What this task involves —
Given the entries that follow, write out exactly the lines starting at the one containing "Spooky Vibes Only: 144" and ending at the one containing "total: 28931.92 -> 17010.47", both ends included, and only those.

/---

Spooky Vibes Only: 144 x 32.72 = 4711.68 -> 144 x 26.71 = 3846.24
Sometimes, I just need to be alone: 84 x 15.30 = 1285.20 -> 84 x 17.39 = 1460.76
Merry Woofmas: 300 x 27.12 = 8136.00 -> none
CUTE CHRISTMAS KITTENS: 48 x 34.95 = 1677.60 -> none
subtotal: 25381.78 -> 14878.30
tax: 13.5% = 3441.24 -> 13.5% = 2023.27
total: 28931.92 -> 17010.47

\---
/---

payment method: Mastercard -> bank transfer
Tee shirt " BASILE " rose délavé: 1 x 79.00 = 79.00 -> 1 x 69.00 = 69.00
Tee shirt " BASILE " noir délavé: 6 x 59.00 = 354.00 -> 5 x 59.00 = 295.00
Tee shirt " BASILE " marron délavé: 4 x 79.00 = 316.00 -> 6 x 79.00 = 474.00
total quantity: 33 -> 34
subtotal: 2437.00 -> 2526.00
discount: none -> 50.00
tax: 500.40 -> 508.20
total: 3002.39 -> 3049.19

\---

Answer below —
Spooky Vibes Only: 144 x 32.72 = 4711.68 -> 144 x 26.71 = 3846.24
Sometimes, I just need to be alone: 84 x 15.30 = 1285.20 -> 84 x 17.39 = 1460.76
Merry Woofmas: 300 x 27.12 = 8136.00 -> none
CUTE CHRISTMAS KITTENS: 48 x 34.95 = 1677.60 -> none
subtotal: 25381.78 -> 14878.30
tax: 13.5% = 3441.24 -> 13.5% = 2023.27
total: 28931.92 -> 17010.47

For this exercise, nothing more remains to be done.